▶ _Problem to work on_:
Copy out the data exactly, leaving the pictures behind.

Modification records
**********

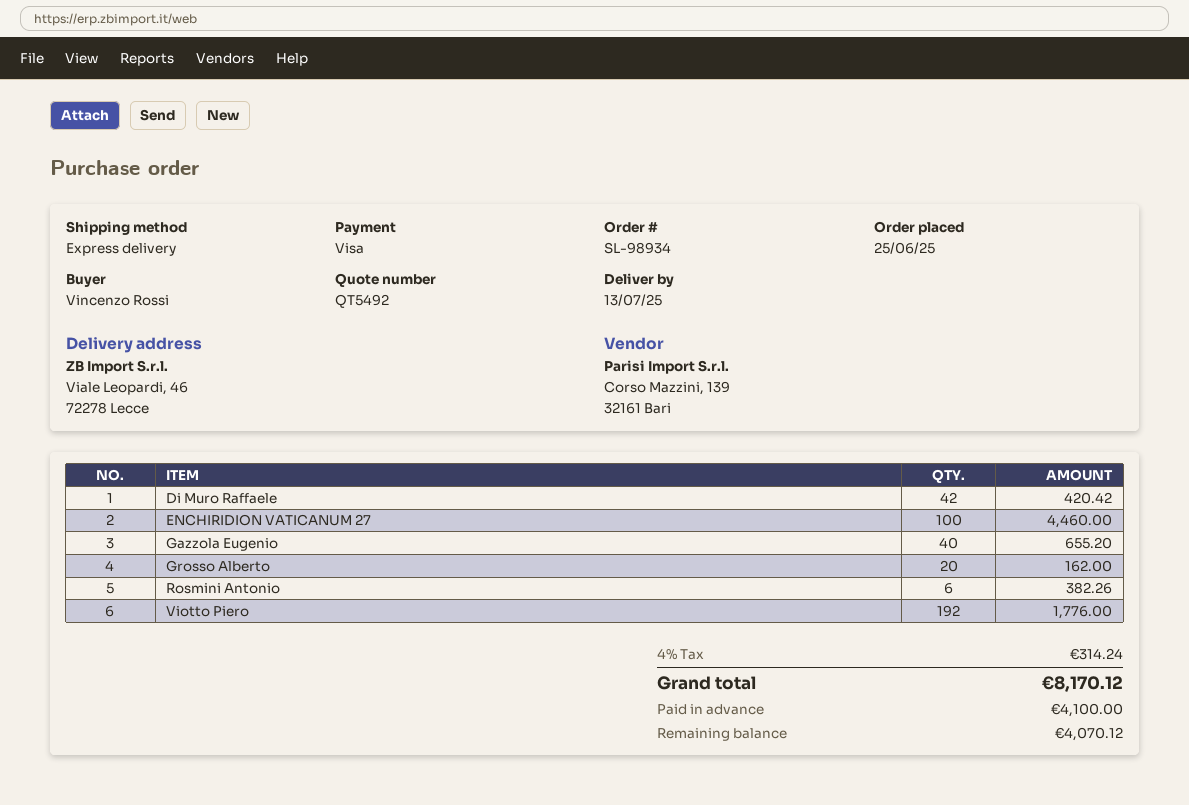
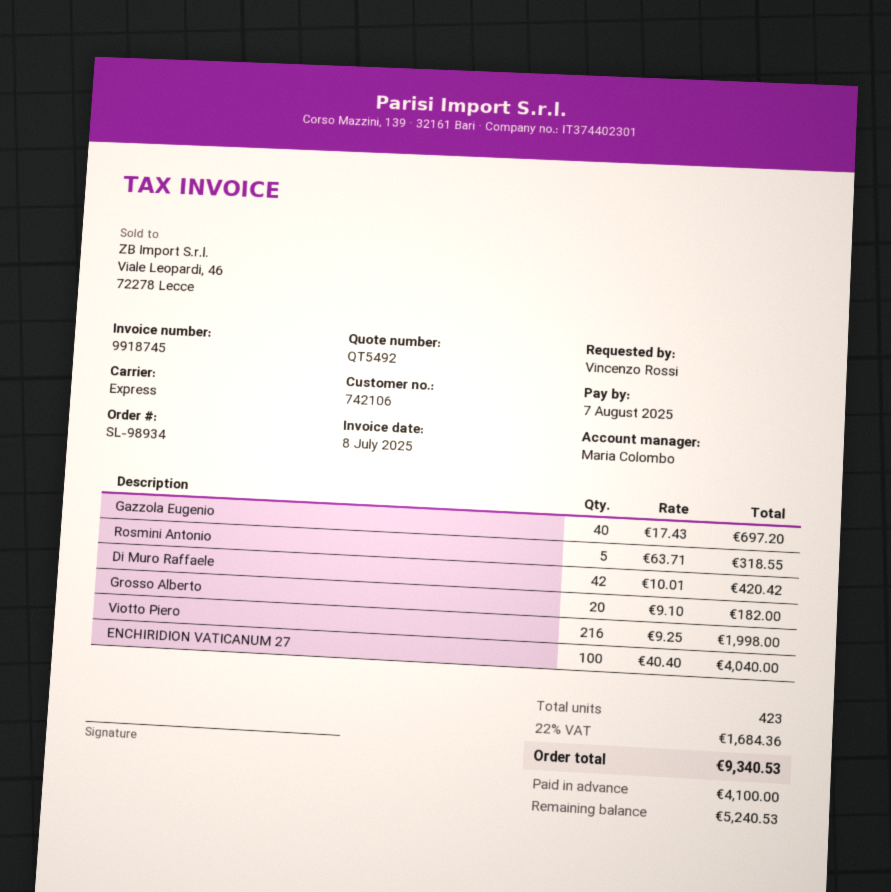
ENCHIRIDION VATICANUM 27: 100 for 4460.00 -> 100 for 4040.00
Gazzola Eugenio: 40 for 655.20 -> 40 for 697.20
Grosso Alberto: 20 for 162.00 -> 20 for 182.00
Rosmini Antonio: 6 for 382.26 -> 5 for 318.55
Viotto Piero: 192 for 1776.00 -> 216 for 1998.00
tax: 4% = 314.24 -> 22% = 1684.36
total: 8170.12 -> 9340.53
balance: 4070.12 -> 5240.53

**********

▶ _Completed task_:
ENCHIRIDION VATICANUM 27: 100 for 4460.00 -> 100 for 4040.00
Gazzola Eugenio: 40 for 655.20 -> 40 for 697.20
Grosso Alberto: 20 for 162.00 -> 20 for 182.00
Rosmini Antonio: 6 for 382.26 -> 5 for 318.55
Viotto Piero: 192 for 1776.00 -> 216 for 1998.00
tax: 4% = 314.24 -> 22% = 1684.36
total: 8170.12 -> 9340.53
balance: 4070.12 -> 5240.53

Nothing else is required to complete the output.